RECORDS TO PROCESS ▸
^^^^

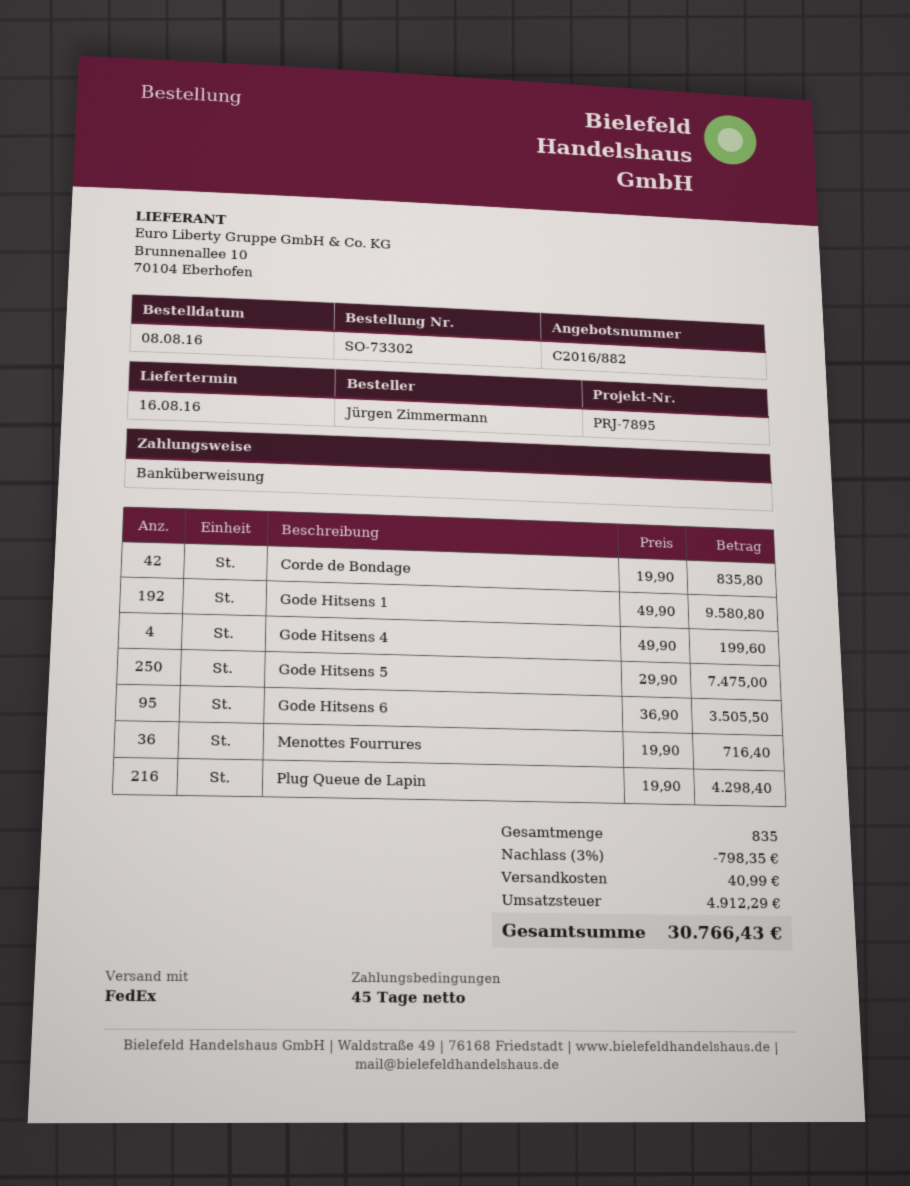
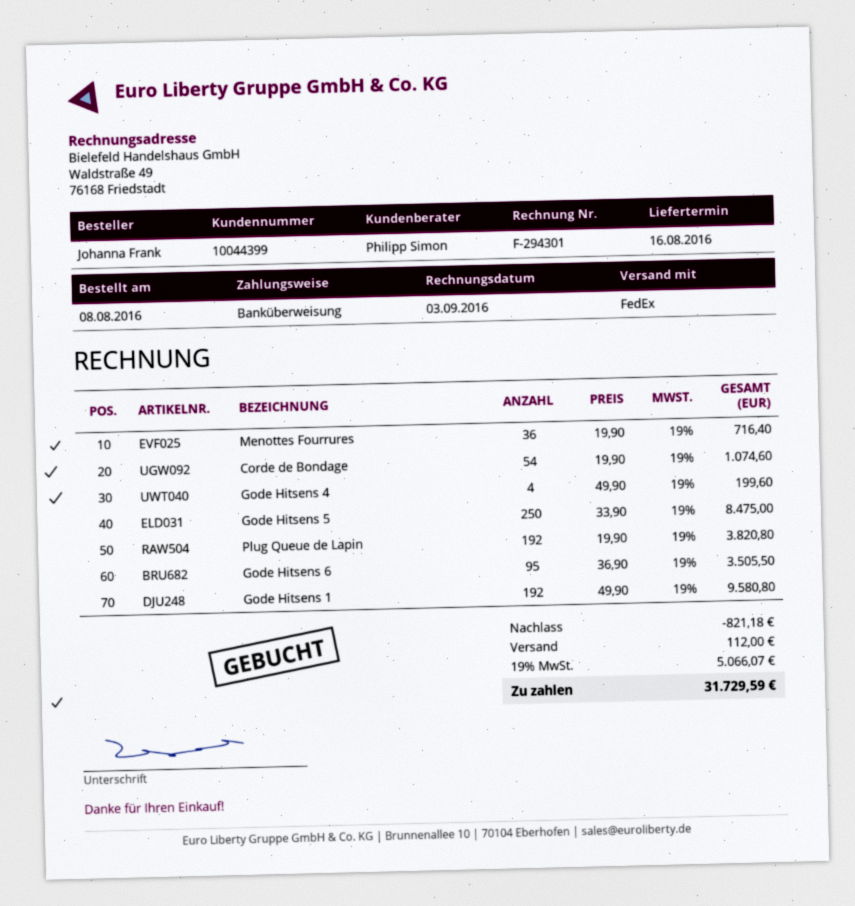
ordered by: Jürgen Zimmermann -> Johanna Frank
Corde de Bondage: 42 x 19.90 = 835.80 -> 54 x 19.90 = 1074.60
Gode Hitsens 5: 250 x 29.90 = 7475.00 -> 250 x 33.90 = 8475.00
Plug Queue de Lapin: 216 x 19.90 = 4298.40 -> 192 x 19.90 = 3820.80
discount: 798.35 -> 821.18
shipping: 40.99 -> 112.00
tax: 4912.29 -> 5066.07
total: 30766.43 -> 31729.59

^^^^

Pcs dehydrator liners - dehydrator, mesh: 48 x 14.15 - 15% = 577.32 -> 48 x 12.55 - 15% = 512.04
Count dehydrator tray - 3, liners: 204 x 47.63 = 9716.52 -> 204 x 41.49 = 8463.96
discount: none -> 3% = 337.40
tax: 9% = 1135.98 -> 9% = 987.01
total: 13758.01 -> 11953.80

^^^^

EXERCISE INSTRUCTIONS ▸ For an answer, give a copy of every line in the listing that holds the word "dehydrator".

REPLY ▸
Pcs dehydrator liners - dehydrator, mesh: 48 x 14.15 - 15% = 577.32 -> 48 x 12.55 - 15% = 512.04
Count dehydrator tray - 3, liners: 204 x 47.63 = 9716.52 -> 204 x 41.49 = 8463.96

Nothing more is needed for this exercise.